Create a Maple Syrup Mafia
Founder and CEO of HootSuite, which helps companies manage their social media accounts (such as Twitter, Facebook, Pinterest and Instagram) and has seven million users, including the National Hockey League, PepsiCo and Virgin.
In 2002, eBay bought PayPal for $1.5-billion (U.S.).
What makes this Silicon Valley success story unique is what happened afterward. Flush with cash, core employees went on to found and invest in some of the biggest tech companies of our time: Facebook, LinkedIn, YouTube and Zynga, to name a few. Today, the so-called PayPal Mafia continues to drive the Valley’s growth.
My question is: What’s stopping us from starting a new Maple Syrup Mafia right here in Canada?
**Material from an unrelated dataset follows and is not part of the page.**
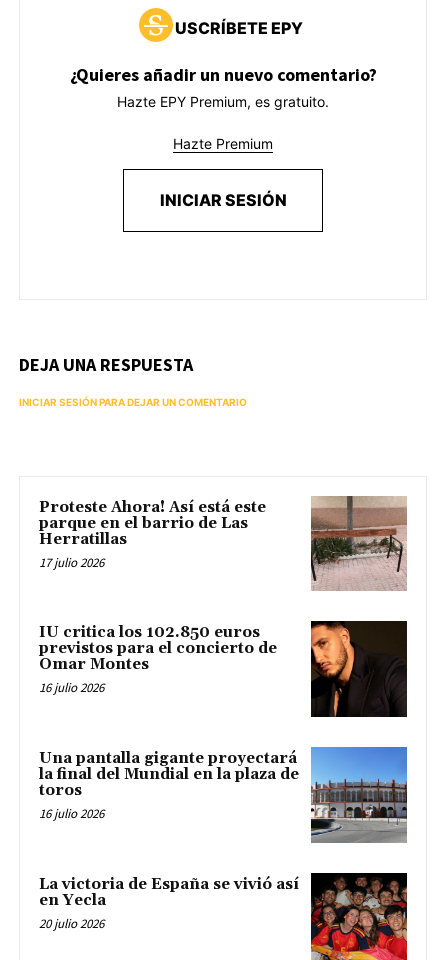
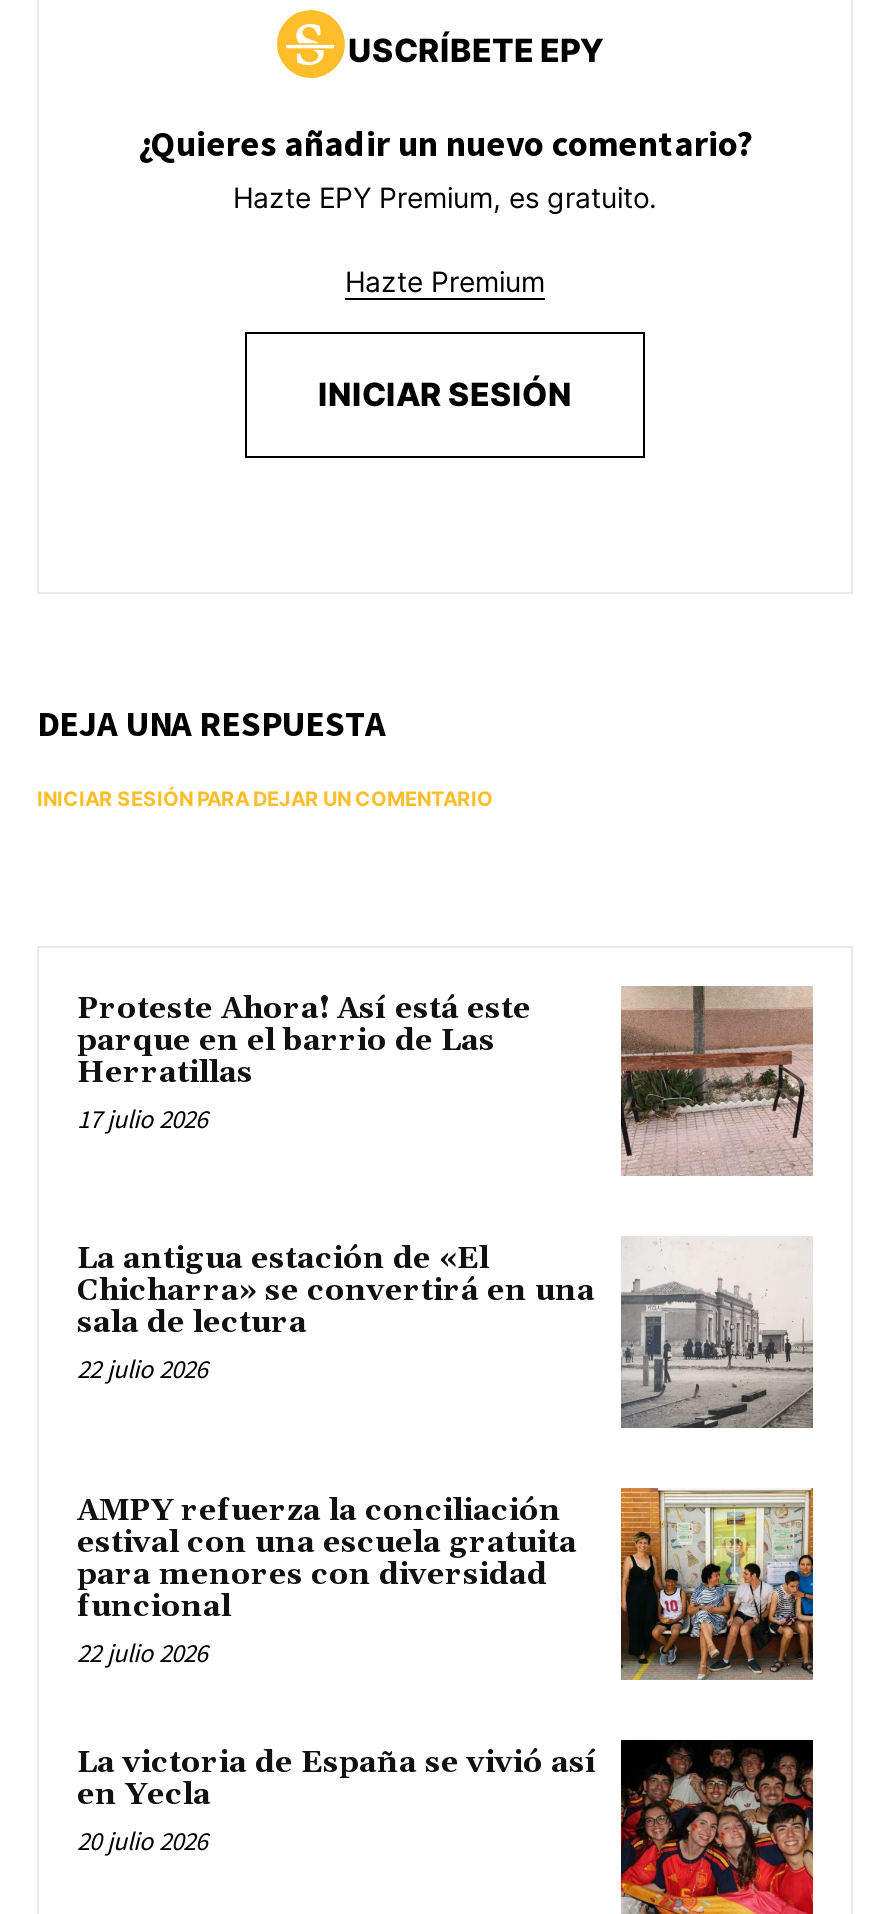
[39,620,408,717] [image] | IU critica los 102.850 euros | previstos para el concierto de | Omar Montes | 16 julio 2026 -> [77,1236,813,1430] [image] | La antigua estación de «El | Chicharra» se convertirá en una | sala de lectura | 22 julio 2026
[39,746,408,843] [image] | Una pantalla gigante proyectará | la final del Mundial en la plaza de | toros | 16 julio 2026 -> [77,1486,815,1680] [image] | AMPY refuerza la conciliación | estival con una escuela gratuita | para menores con diversidad | funcional | 22 julio 2026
In my backyard in Vancouver, we have the entrepreneurs. We have the ideas. We have the engineering talent.
What we need, however, is the money.
One major initial public offering or exit by a homegrown company could change everything. It did for the PayPal Mafia. In the past, however, Canadian tech companies have shown a disappointing record of selling out too soon or shifting operations south of the border. Flickr, for instance, was born in Vancouver, but sold to Yahoo for a mere $35-million in 2005. (Compare that to Instagram, a similar photo-sharing site, which sold to Facebook for $1-billion last year.) As a result, our PayPal moment never comes.
That’s why it’s my ambition to build HootSuite to a multibillion-dollar social media company right here in Vancouver. When (and if) the moment comes to liquidate, we’ll be left with the network, expertise and – perhaps most importantly – the financial resources to jump-start a real Silicon Valley North. PayPal’s kingpins might rule for the moment, but the Maple Syrup Mafia is on the rise.